A single stretch of the material below is to be transcribed exactly, starting at the line with "gites-de-france.com | tps: 68.67 -> 68.68" and ending after the line with "tvil.ru | Net: -39.97 -> -39.95".
'''
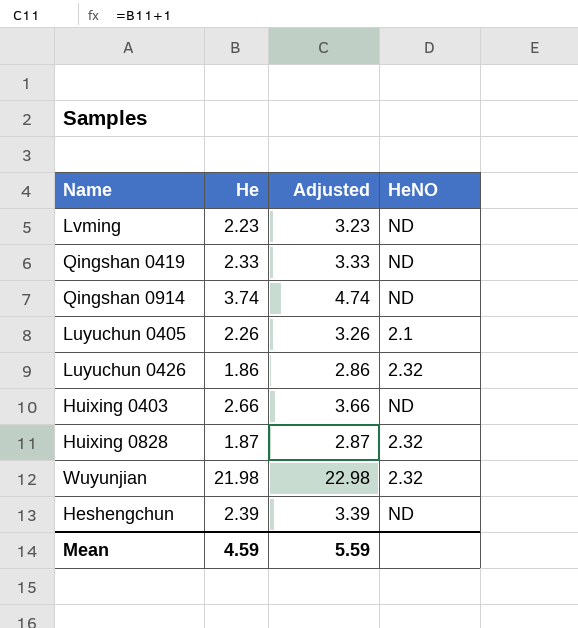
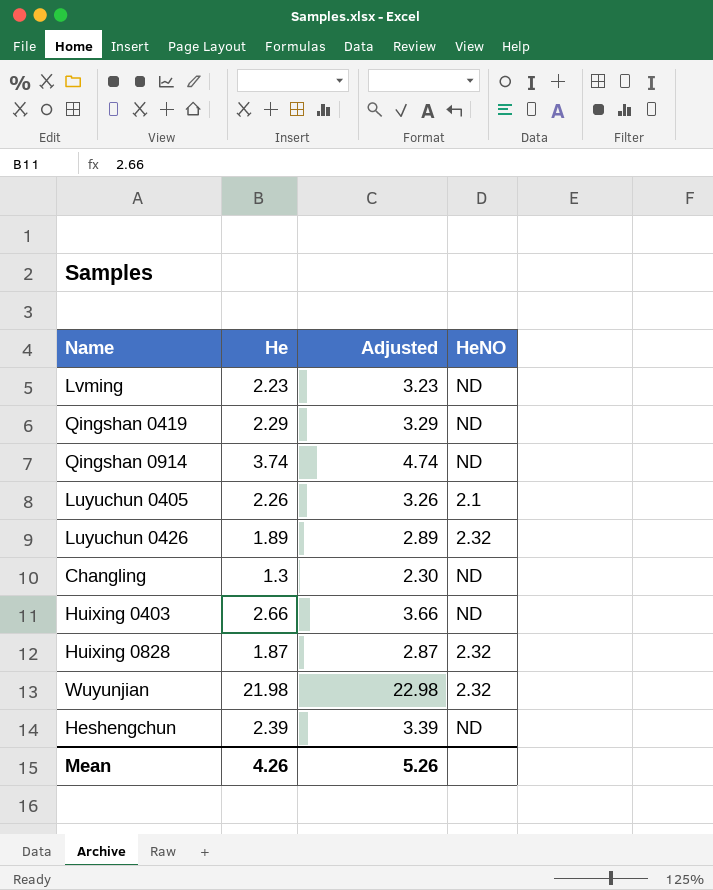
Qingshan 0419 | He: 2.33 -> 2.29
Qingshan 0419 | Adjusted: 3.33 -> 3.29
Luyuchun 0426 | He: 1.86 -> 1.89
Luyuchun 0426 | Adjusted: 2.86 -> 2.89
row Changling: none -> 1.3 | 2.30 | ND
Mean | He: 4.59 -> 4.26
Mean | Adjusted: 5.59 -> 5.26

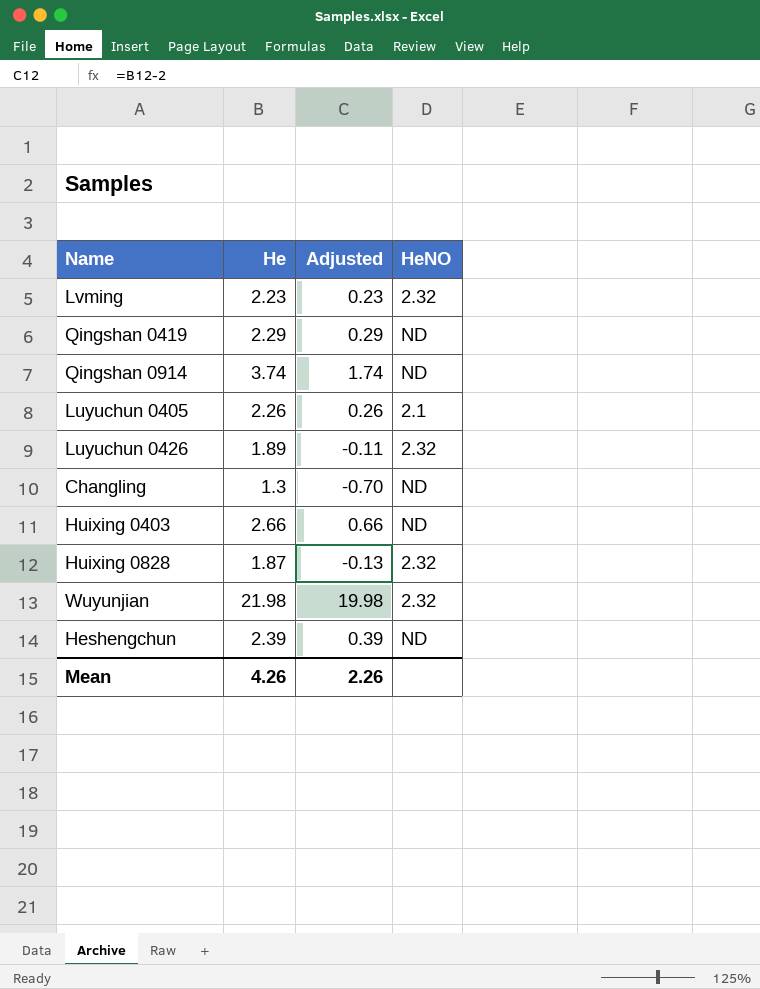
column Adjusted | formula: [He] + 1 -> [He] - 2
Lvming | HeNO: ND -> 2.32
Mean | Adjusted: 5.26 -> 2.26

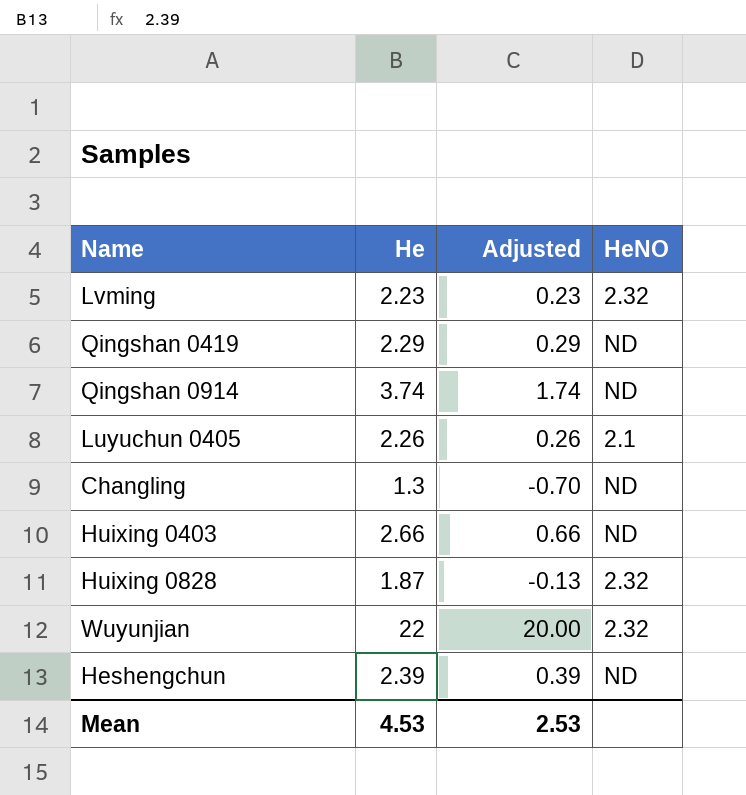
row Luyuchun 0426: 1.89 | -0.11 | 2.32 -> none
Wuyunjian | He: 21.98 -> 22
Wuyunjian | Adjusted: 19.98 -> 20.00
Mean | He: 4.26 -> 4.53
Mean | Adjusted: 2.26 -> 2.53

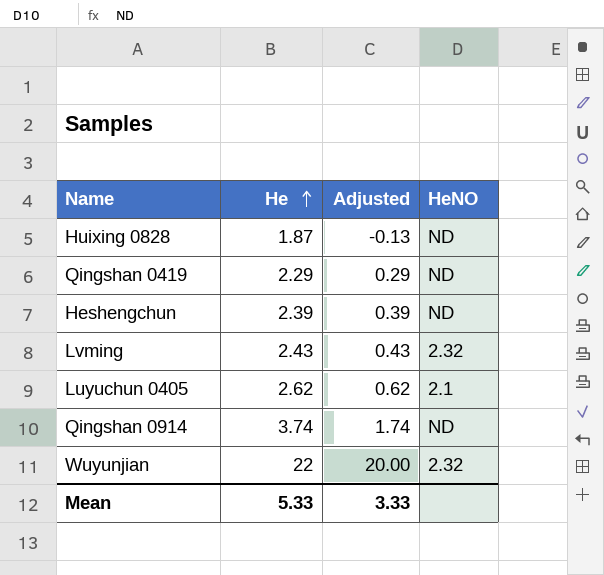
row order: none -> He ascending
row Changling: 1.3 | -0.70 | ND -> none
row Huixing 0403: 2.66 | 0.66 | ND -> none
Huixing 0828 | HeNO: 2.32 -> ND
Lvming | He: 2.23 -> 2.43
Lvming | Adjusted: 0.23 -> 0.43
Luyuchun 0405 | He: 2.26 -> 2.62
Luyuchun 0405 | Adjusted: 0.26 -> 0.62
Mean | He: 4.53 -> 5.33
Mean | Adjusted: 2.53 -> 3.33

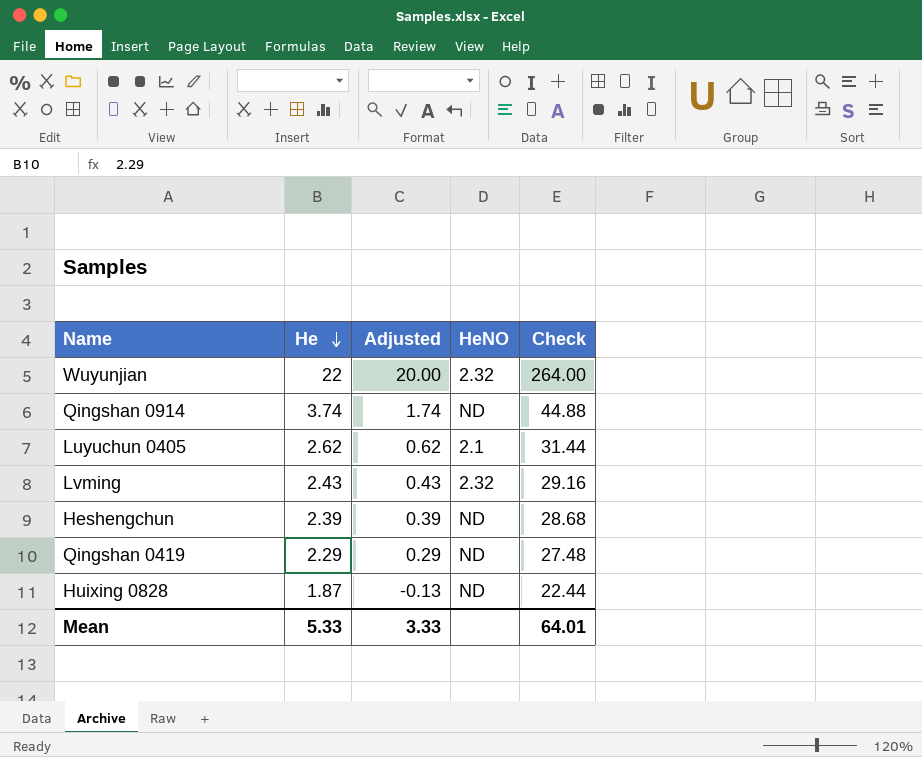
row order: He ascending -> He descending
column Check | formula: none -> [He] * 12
'''
'''
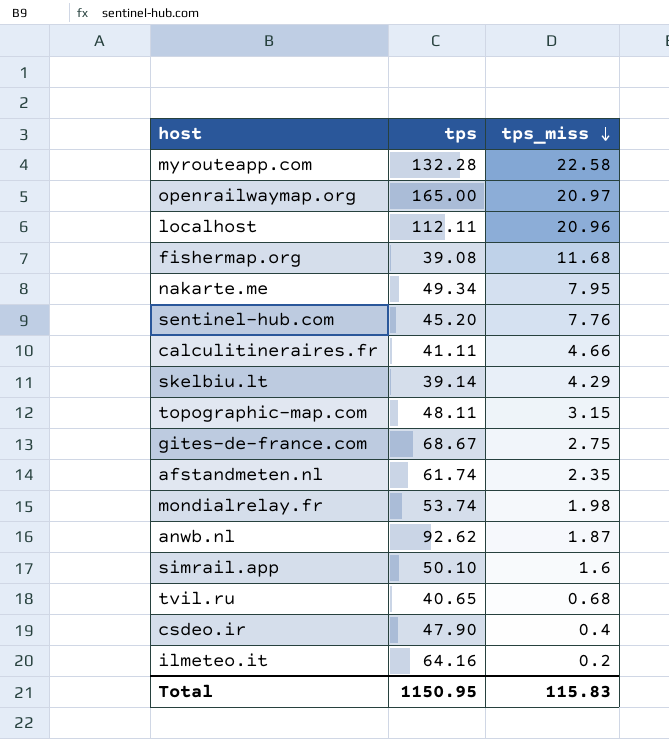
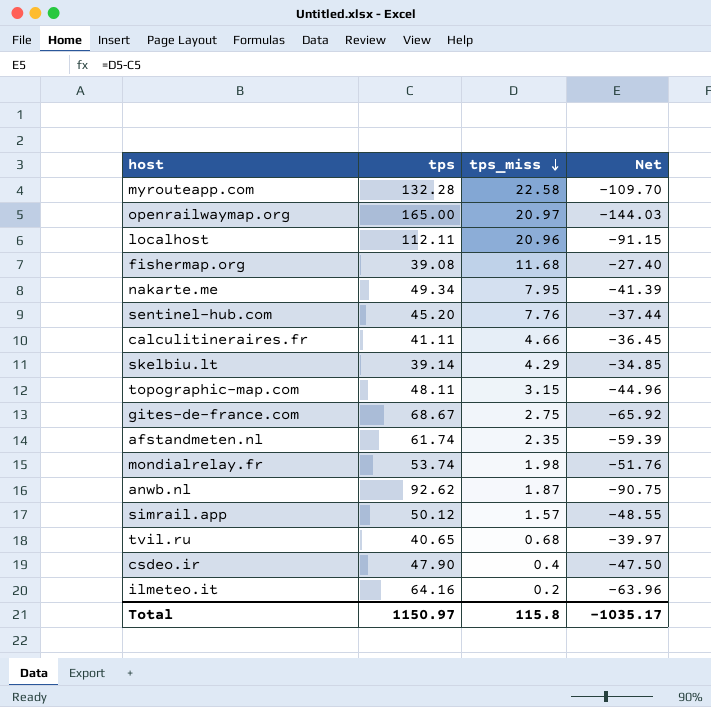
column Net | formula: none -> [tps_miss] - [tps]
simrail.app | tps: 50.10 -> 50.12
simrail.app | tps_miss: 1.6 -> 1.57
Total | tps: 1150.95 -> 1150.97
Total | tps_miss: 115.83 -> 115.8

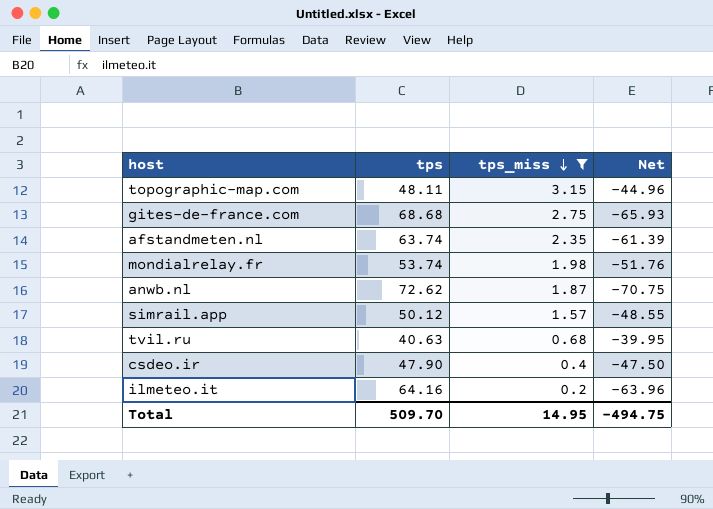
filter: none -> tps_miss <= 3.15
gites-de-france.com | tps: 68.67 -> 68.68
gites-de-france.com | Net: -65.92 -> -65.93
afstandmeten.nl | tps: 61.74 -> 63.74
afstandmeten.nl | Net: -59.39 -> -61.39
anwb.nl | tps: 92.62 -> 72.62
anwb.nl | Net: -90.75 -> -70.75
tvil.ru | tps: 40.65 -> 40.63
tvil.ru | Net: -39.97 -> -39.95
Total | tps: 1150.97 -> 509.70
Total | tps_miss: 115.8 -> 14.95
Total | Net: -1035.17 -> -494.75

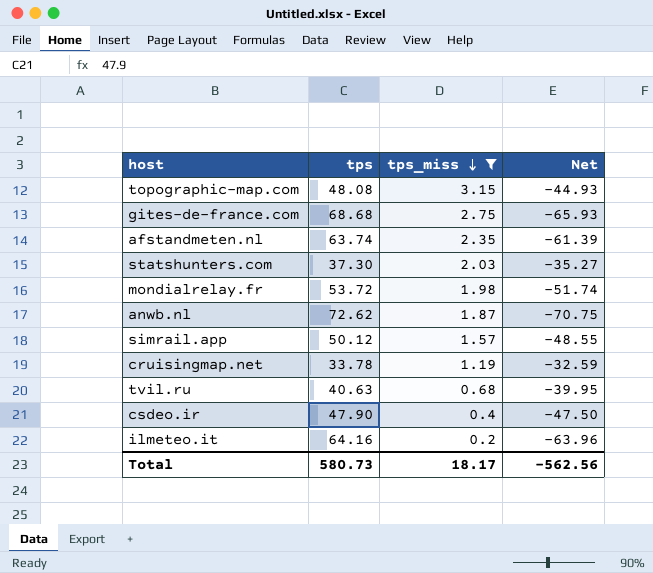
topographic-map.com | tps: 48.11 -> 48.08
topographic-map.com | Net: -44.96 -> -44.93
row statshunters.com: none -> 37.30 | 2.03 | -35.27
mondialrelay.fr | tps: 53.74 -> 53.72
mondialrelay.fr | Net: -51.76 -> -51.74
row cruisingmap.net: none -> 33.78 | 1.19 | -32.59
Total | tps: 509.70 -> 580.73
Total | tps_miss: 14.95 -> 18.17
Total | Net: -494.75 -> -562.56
'''
*WRITTEN REPLY*
gites-de-france.com | tps: 68.67 -> 68.68
gites-de-france.com | Net: -65.92 -> -65.93
afstandmeten.nl | tps: 61.74 -> 63.74
afstandmeten.nl | Net: -59.39 -> -61.39
anwb.nl | tps: 92.62 -> 72.62
anwb.nl | Net: -90.75 -> -70.75
tvil.ru | tps: 40.65 -> 40.63
tvil.ru | Net: -39.97 -> -39.95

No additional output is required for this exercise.